* _PROBLEM REQUIREMENTS_
Please set down, unchanged, each line from the one with "html: none ->" to the final line of the data below, both included. Drop the pictures.

* _EXTRACTED ENTRIES_
· · · · · · ·

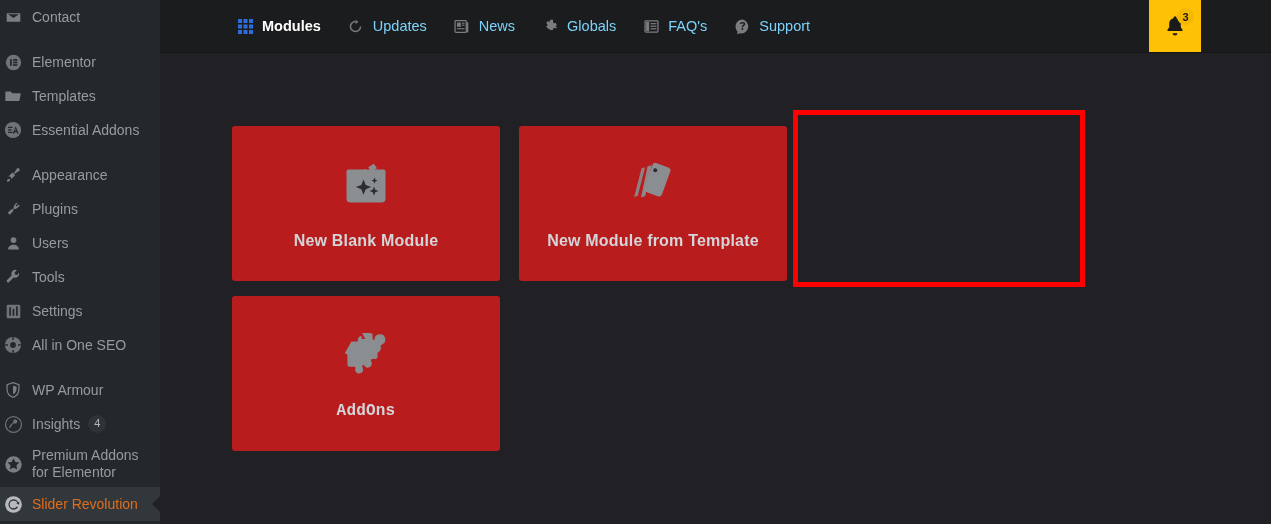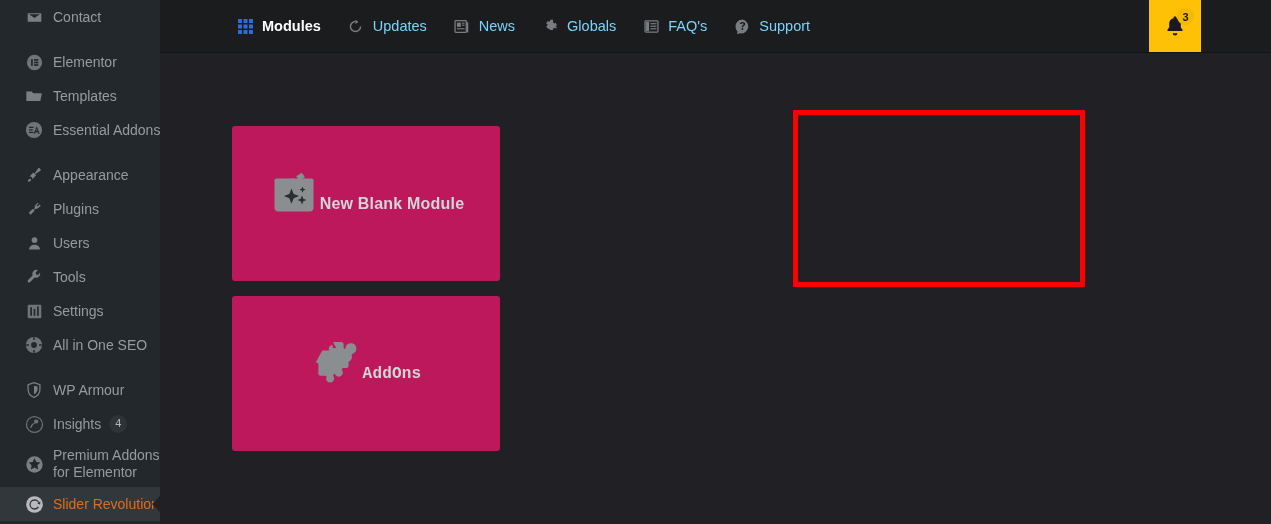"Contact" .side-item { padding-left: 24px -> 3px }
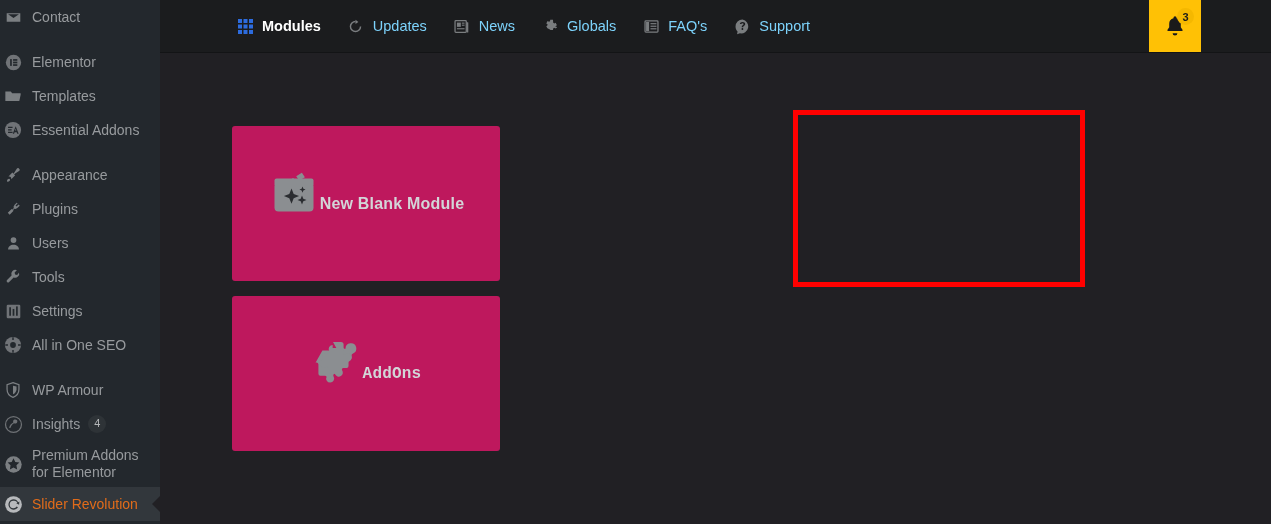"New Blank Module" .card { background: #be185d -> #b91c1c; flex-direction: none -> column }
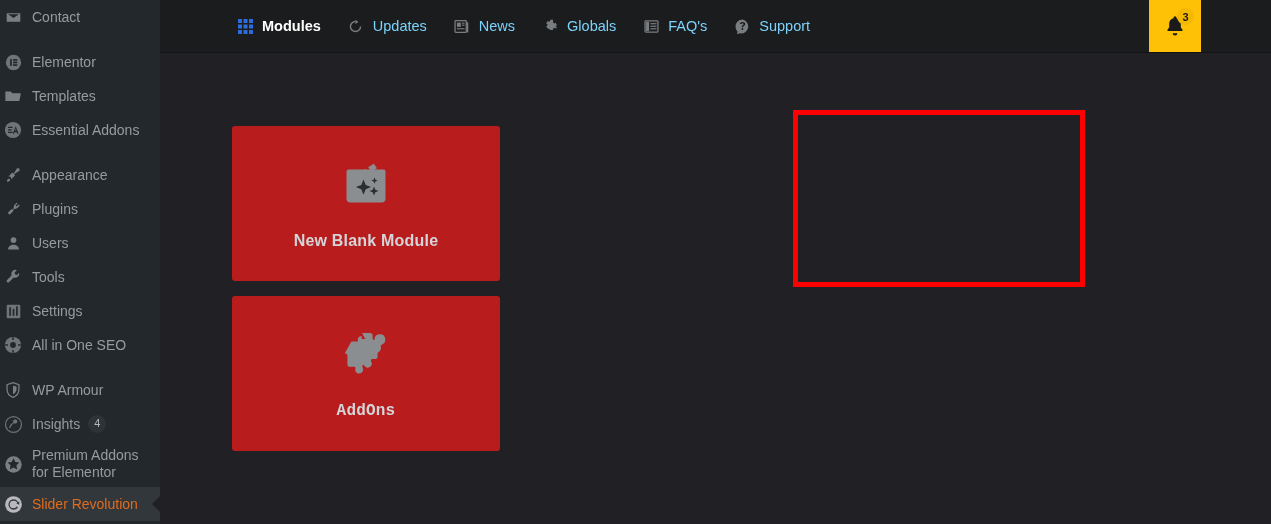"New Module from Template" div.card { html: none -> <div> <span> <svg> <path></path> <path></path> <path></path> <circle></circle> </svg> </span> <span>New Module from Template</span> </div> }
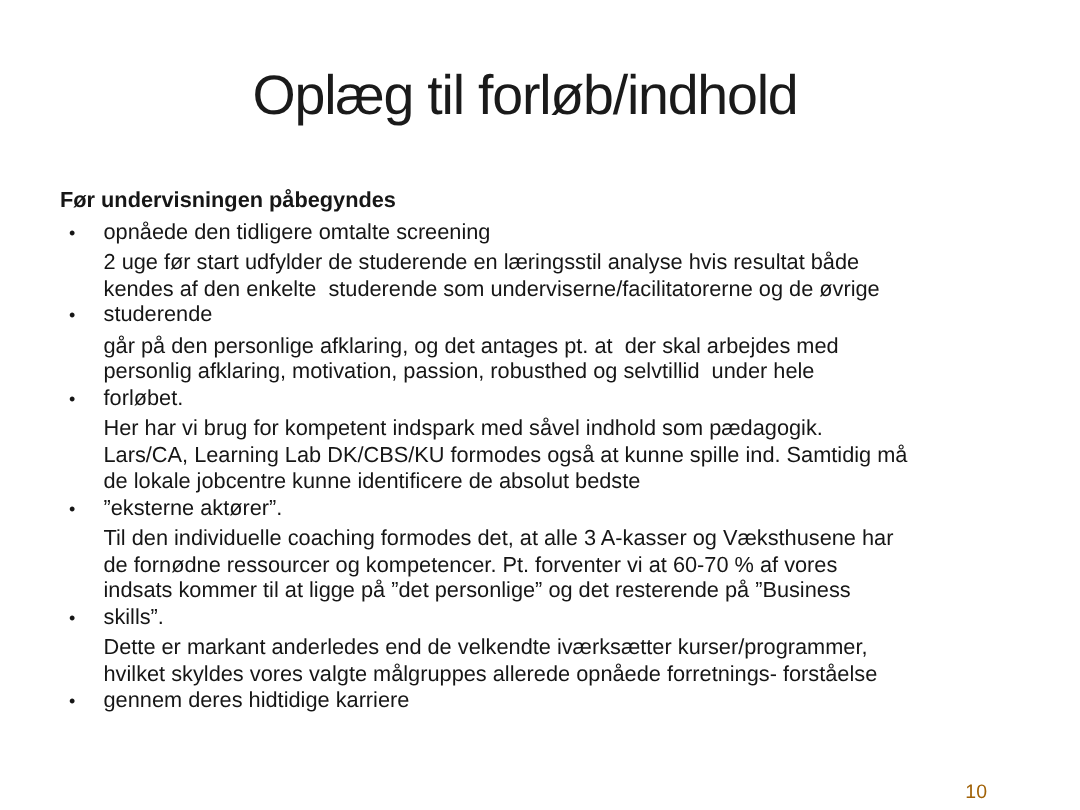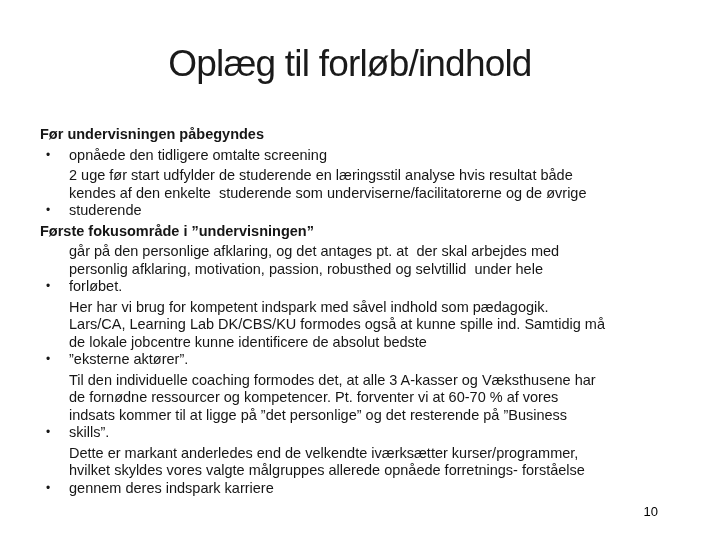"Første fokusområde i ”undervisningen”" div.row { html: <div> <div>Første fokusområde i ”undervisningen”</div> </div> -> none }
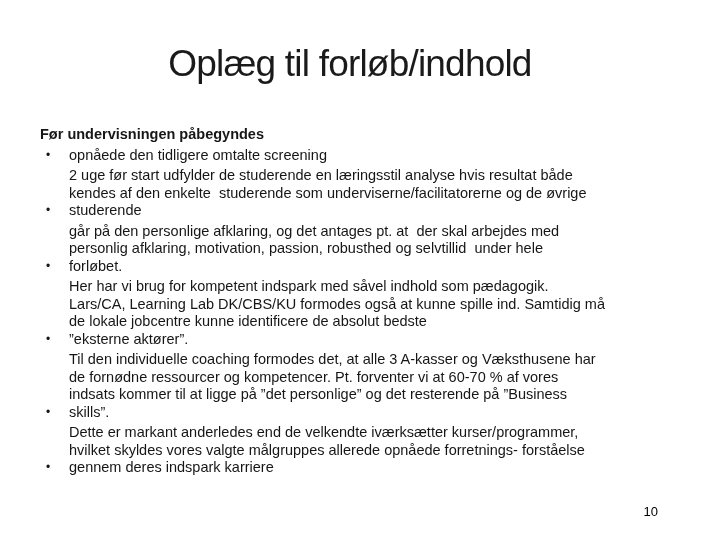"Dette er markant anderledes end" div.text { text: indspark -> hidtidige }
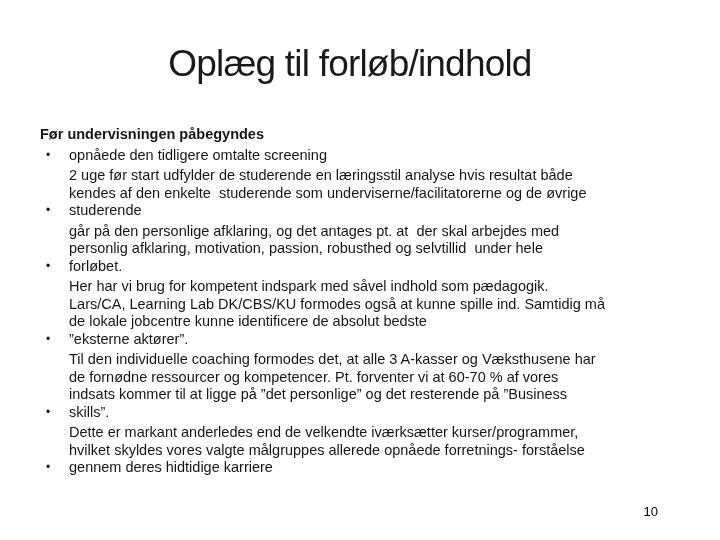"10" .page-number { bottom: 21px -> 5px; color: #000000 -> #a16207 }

· · · · · · ·

* _ANSWER TO THIS EXERCISE_
"New Module from Template" div.card { html: none -> <div> <span> <svg> <path></path> <path></path> <path></path> <circle></circle> </svg> </span> <span>New Module from Template</span> </div> }
"Første fokusområde i ”undervisningen”" div.row { html: <div> <div>Første fokusområde i ”undervisningen”</div> </div> -> none }
"Dette er markant anderledes end" div.text { text: indspark -> hidtidige }
"10" .page-number { bottom: 21px -> 5px; color: #000000 -> #a16207 }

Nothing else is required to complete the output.